## WHAT YOU SHOULD DO
Leaving out all pictures, transcribe exactly the lines between the line with "font-size: 30px ->" and the last line of the records below, both included.

## MATERIAL PROVIDED
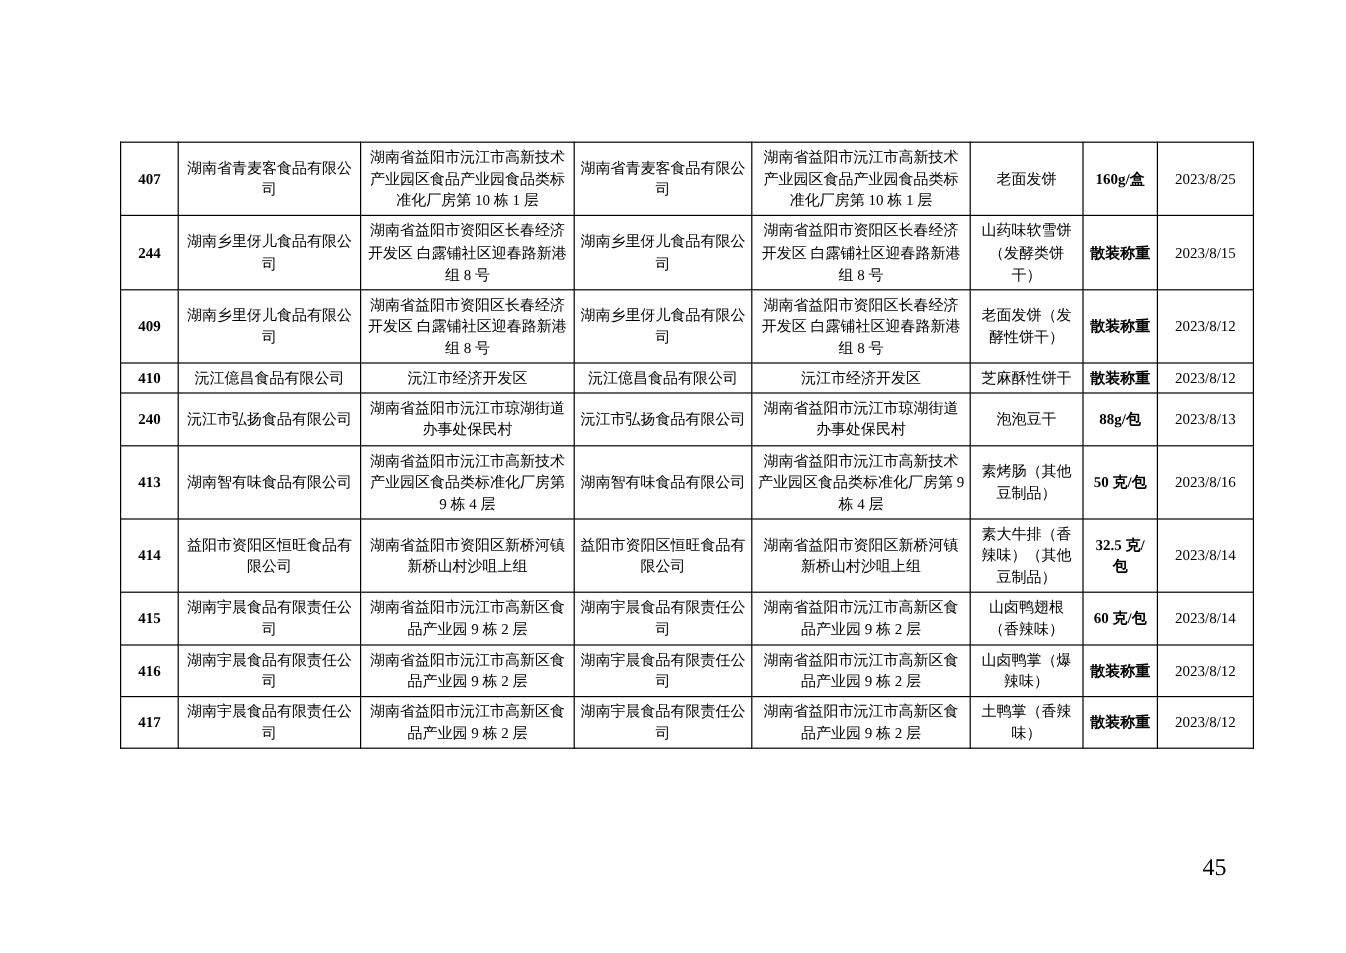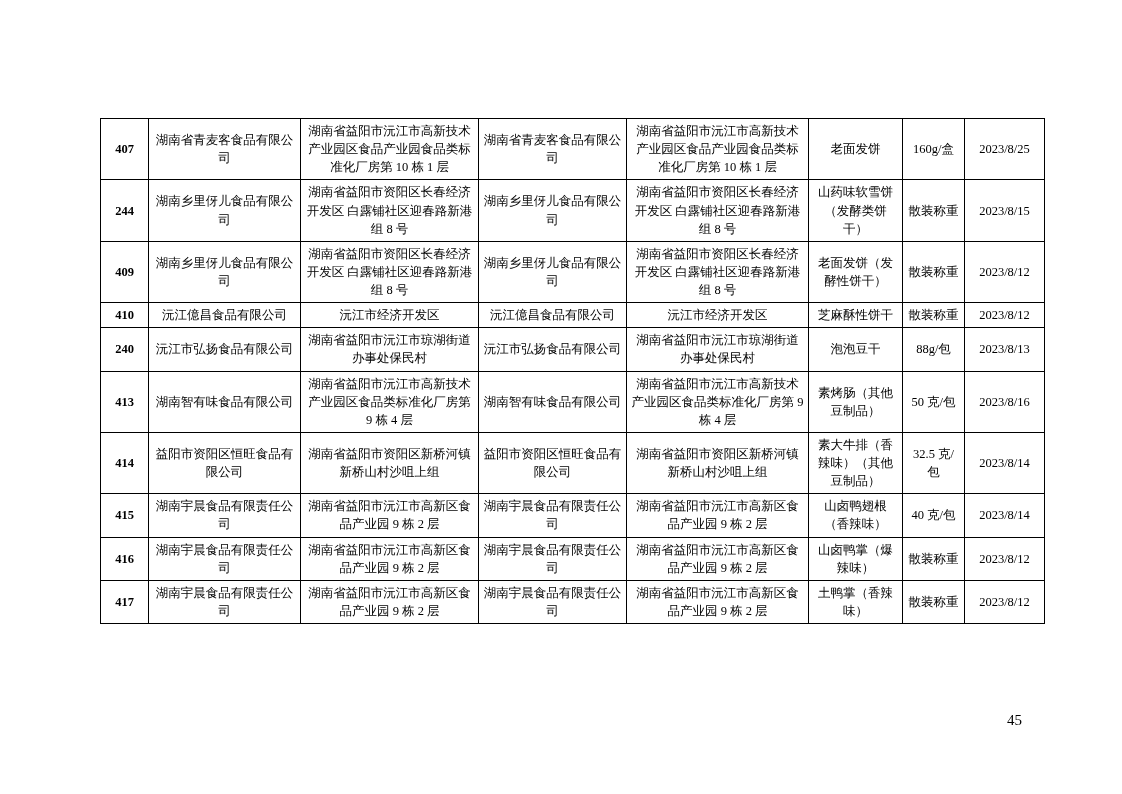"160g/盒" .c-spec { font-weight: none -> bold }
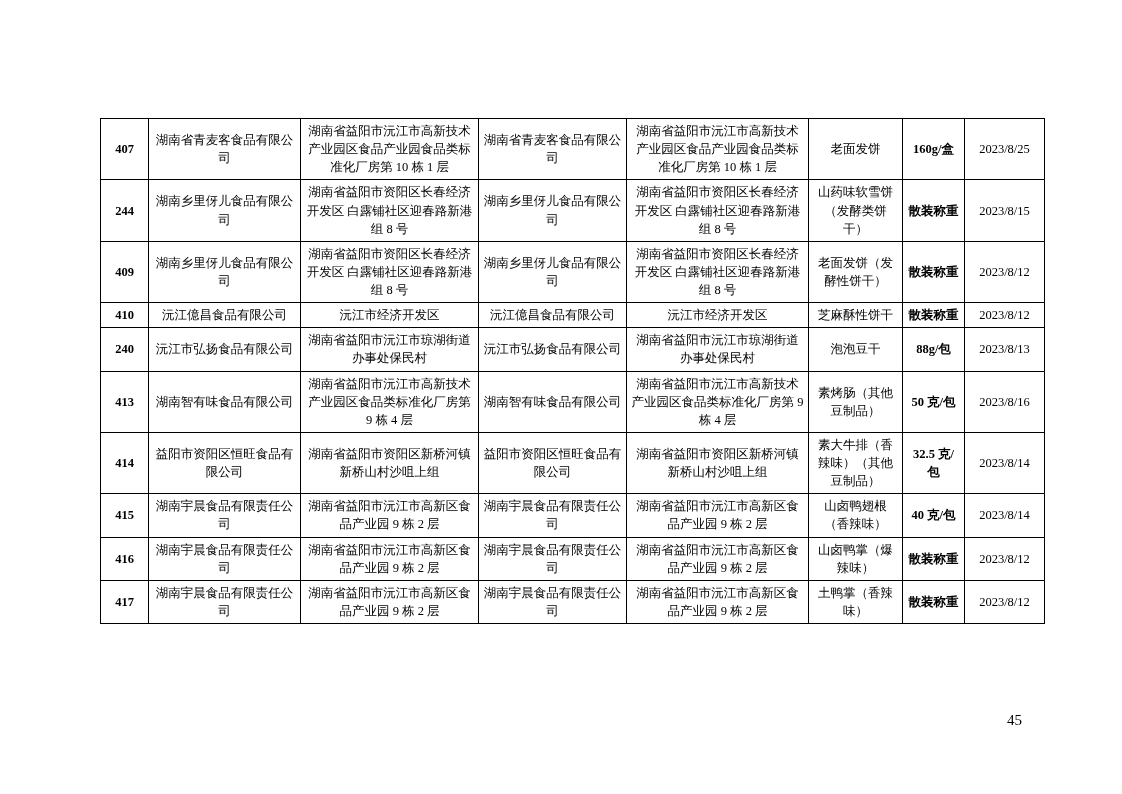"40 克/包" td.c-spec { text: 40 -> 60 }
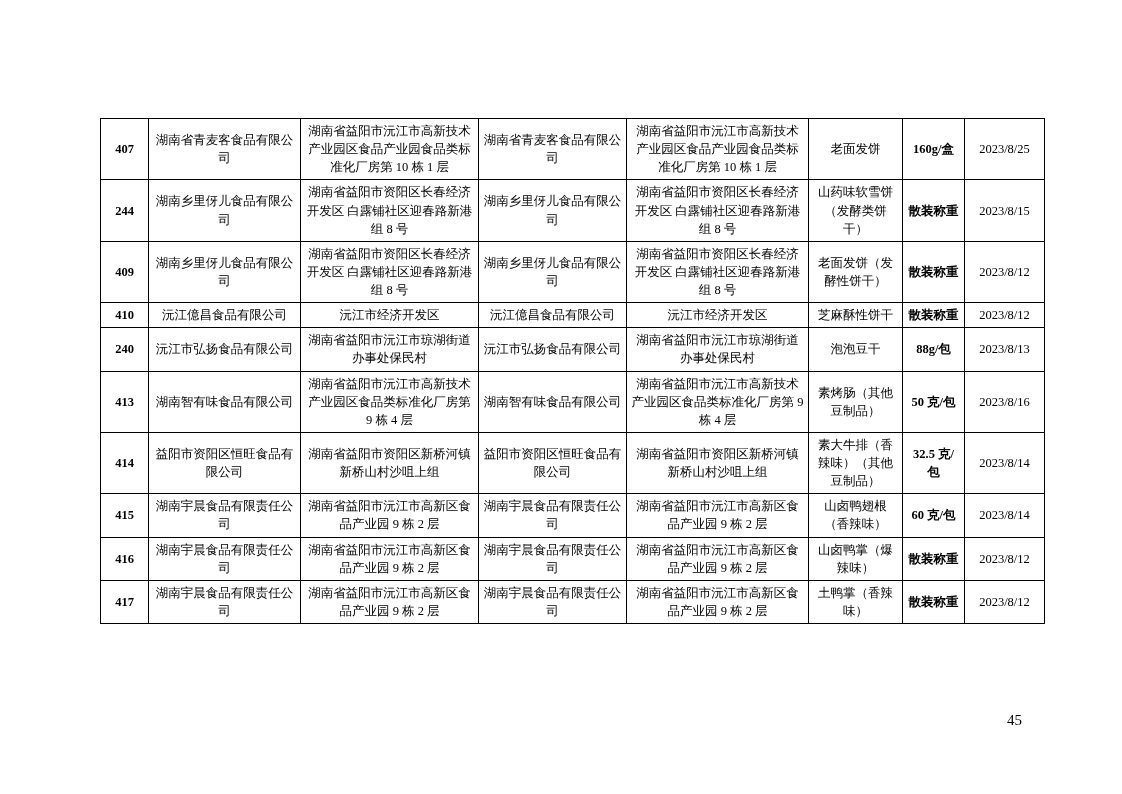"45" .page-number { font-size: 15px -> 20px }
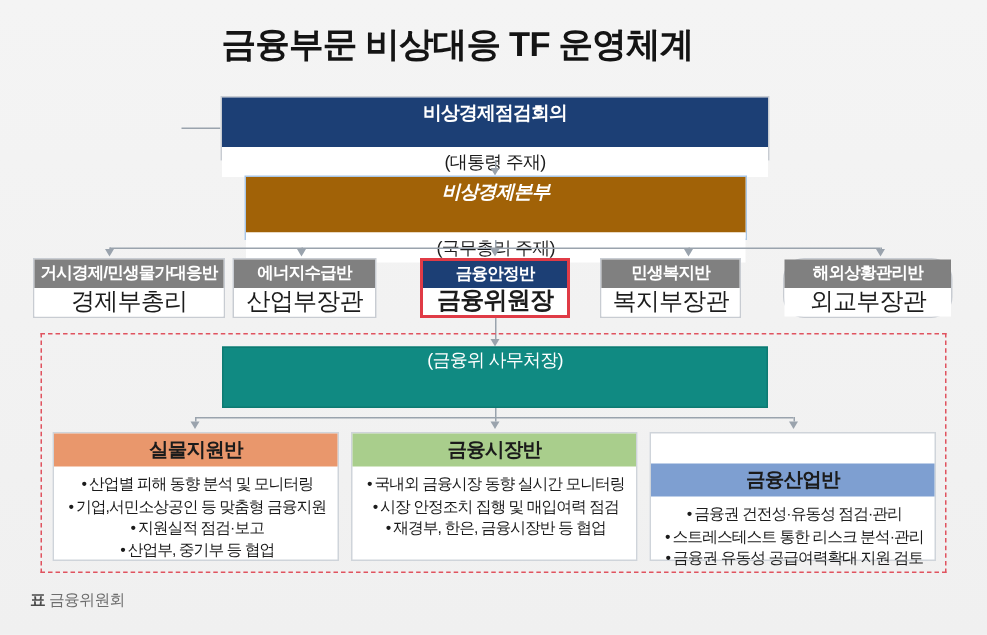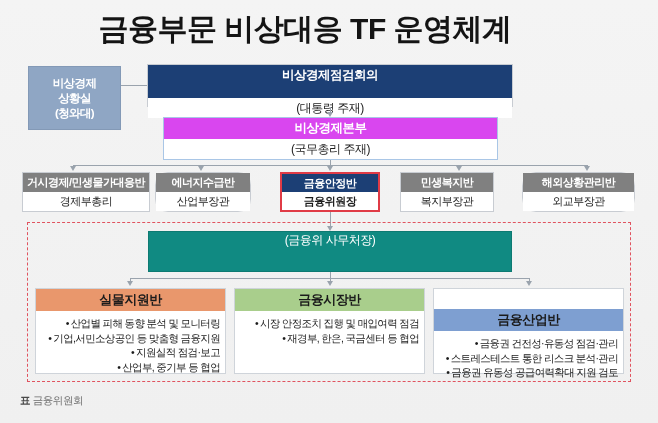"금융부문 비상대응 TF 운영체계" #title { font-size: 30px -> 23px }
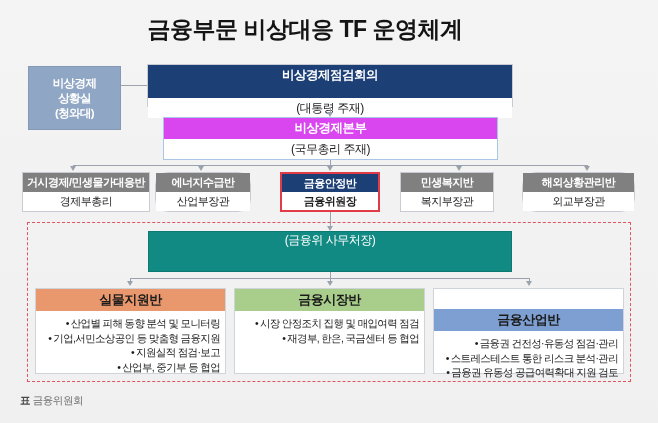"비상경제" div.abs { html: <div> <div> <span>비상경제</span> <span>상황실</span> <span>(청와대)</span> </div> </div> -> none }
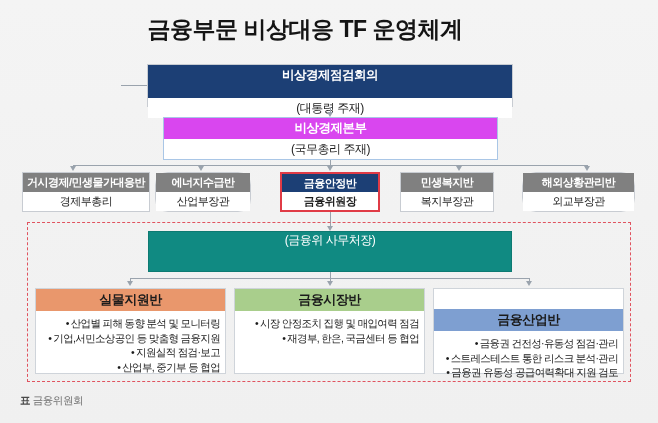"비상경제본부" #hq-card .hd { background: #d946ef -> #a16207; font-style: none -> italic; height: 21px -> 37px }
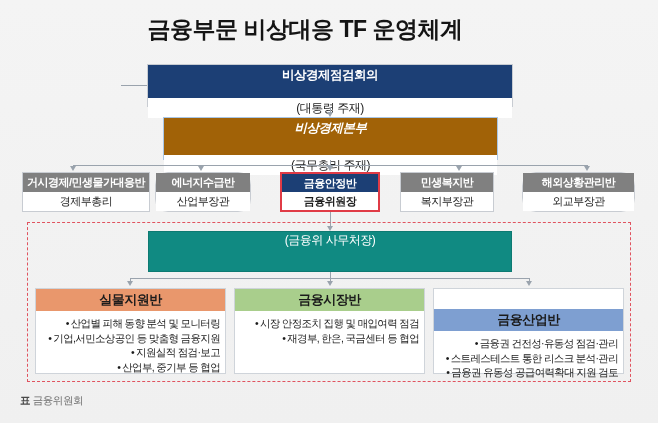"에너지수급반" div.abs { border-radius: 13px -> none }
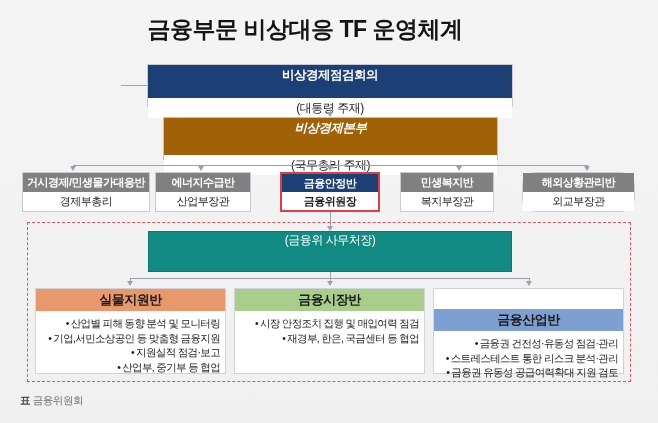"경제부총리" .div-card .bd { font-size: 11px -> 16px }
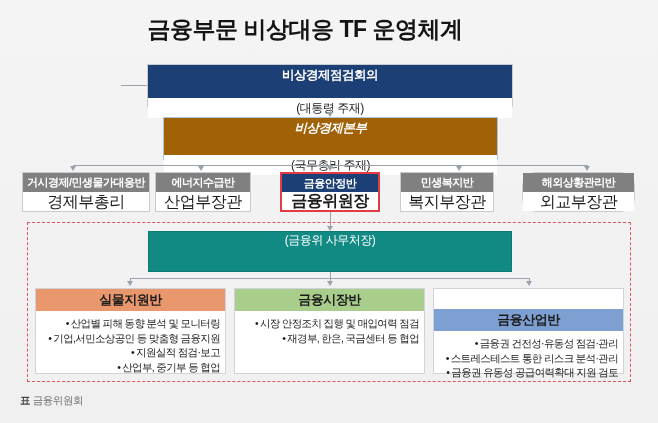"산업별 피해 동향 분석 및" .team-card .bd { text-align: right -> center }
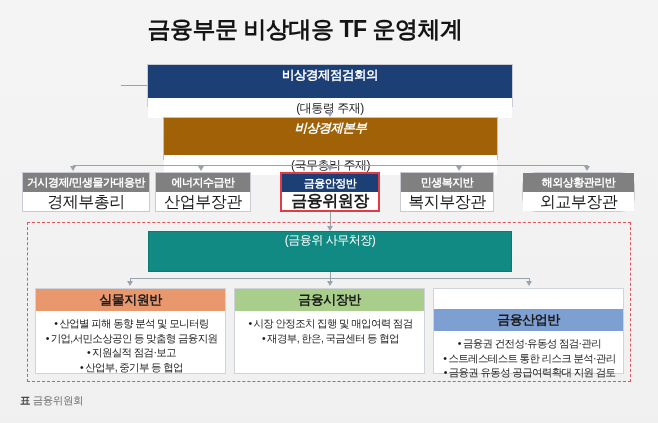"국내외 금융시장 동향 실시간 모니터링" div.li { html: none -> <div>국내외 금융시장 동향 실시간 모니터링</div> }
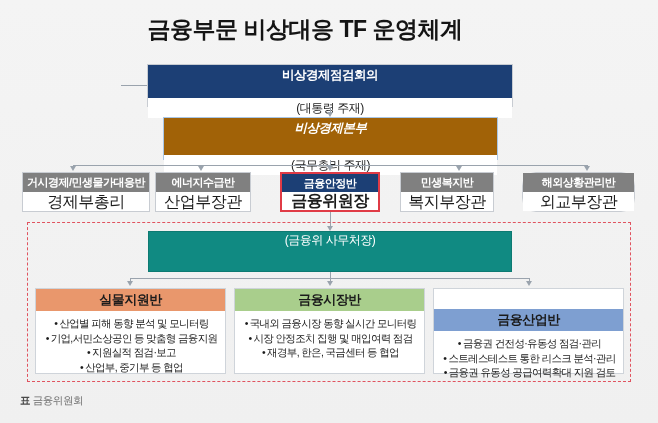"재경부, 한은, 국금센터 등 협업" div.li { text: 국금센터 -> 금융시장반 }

## RESPONSE TO THIS EXERCISE
"금융부문 비상대응 TF 운영체계" #title { font-size: 30px -> 23px }
"비상경제" div.abs { html: <div> <div> <span>비상경제</span> <span>상황실</span> <span>(청와대)</span> </div> </div> -> none }
"비상경제본부" #hq-card .hd { background: #d946ef -> #a16207; font-style: none -> italic; height: 21px -> 37px }
"에너지수급반" div.abs { border-radius: 13px -> none }
"경제부총리" .div-card .bd { font-size: 11px -> 16px }
"산업별 피해 동향 분석 및" .team-card .bd { text-align: right -> center }
"국내외 금융시장 동향 실시간 모니터링" div.li { html: none -> <div>국내외 금융시장 동향 실시간 모니터링</div> }
"재경부, 한은, 국금센터 등 협업" div.li { text: 국금센터 -> 금융시장반 }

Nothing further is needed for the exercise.